Unter Führung von Konzertmeister Florian Sonnleitner bot das Kammerorchester im Herkulessaal eine eher nüchterne Interpretation des Werks. Behäbig, mit deutlich hörbaren Wackelkontakten zwischen den Musikern, schleppten sich die ersten Takte der Symphonie dahin, bis man im zweiten Satz endlich zueinander fand.

Eher aus der Reserve locken ließ sich das Ensemble dagegen bei Edvard Griegs Suite "Aus Holbergs Zeit". Hier trafen Sonnleitner und seine Kollegen genau den richtigen Tonfall zwischen barocken Nachklängen und den volkstümlichen Melodien, die Grieg in seinem Opus 40 verarbeitet.

Zwiespältig blieb ebenfalls der Eindruck, den Pianist Cyprien Katsaris bei seinem ersten Erscheinen auf dem Podium hinterließ. Denn auch seine technisch makellose Interpretation von Johann Sebastian Bachs Klavierkonzert in A-Dur ließ zu Beginn noch die gewisse spielerische Leichtigkeit vermissen. Besser gelang dem Franzosen da schon der zweite Bach des Abends.

Der trug nun die Vornamen Johann Christoph Friedrich, der eher unbekannte Bach-Sohn war mit seinem Klavierkonzert in E-Dur vertreten.

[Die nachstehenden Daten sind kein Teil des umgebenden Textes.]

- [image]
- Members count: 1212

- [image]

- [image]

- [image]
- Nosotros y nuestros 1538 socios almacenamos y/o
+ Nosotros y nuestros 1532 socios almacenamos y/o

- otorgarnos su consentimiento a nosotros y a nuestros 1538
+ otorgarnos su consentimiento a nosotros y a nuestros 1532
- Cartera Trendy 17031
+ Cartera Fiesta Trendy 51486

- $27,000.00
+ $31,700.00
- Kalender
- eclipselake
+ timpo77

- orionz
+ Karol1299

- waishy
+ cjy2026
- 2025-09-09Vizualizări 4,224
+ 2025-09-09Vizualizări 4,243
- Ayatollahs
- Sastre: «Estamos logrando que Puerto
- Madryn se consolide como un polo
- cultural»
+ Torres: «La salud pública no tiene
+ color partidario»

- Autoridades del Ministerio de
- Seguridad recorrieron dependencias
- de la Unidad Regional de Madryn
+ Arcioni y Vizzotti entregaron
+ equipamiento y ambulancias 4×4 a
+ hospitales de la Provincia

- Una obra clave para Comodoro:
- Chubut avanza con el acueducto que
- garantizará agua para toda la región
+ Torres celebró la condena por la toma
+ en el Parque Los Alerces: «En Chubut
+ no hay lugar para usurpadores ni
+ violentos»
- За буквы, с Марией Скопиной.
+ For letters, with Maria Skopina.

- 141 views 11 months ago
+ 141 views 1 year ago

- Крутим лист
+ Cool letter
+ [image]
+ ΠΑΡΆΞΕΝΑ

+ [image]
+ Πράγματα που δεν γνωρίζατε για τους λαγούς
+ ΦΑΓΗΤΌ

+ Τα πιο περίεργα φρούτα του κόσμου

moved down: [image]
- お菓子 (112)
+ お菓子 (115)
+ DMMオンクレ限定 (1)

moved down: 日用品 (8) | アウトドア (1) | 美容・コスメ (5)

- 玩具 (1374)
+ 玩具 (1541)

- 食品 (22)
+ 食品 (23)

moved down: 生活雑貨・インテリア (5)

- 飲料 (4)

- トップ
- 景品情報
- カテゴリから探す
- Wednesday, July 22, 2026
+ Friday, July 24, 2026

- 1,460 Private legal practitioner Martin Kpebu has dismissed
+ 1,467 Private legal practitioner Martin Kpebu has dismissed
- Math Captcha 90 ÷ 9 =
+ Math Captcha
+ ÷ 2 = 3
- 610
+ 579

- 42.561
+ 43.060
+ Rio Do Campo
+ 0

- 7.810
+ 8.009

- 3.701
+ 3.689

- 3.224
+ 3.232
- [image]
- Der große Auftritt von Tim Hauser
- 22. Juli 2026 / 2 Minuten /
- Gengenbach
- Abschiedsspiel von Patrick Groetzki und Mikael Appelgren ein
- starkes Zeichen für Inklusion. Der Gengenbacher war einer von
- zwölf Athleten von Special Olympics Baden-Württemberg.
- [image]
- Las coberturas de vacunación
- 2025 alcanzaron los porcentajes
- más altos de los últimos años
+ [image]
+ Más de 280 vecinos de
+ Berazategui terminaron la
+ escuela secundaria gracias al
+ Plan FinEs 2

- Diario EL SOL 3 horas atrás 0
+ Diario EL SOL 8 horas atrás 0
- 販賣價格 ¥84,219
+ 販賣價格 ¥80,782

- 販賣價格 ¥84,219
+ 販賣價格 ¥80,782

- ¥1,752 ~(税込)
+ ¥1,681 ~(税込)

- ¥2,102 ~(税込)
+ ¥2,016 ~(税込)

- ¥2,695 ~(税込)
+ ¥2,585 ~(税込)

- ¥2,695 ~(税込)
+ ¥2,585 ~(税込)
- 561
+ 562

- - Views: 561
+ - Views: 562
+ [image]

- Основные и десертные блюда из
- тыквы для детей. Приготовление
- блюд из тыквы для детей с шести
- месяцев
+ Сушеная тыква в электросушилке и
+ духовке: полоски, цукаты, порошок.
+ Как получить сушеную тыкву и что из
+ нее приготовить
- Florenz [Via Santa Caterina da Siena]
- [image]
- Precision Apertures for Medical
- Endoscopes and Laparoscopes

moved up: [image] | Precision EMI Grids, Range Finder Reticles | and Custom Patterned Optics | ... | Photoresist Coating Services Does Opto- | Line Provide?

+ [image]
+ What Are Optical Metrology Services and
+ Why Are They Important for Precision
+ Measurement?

Hier vermochte Katsaris endlich, seine bekannten Qualitäten auszuspielen und dem Stück seinen eigenen Stempel aufzudrücken. Einen Eindruck, den er mit zwei virtuosen Zugaben von Liszt und Chopin zu bestätigen wusste und so dem Abend doch noch einen dem Anlass entsprechenden, festlichen Glanz verlieh.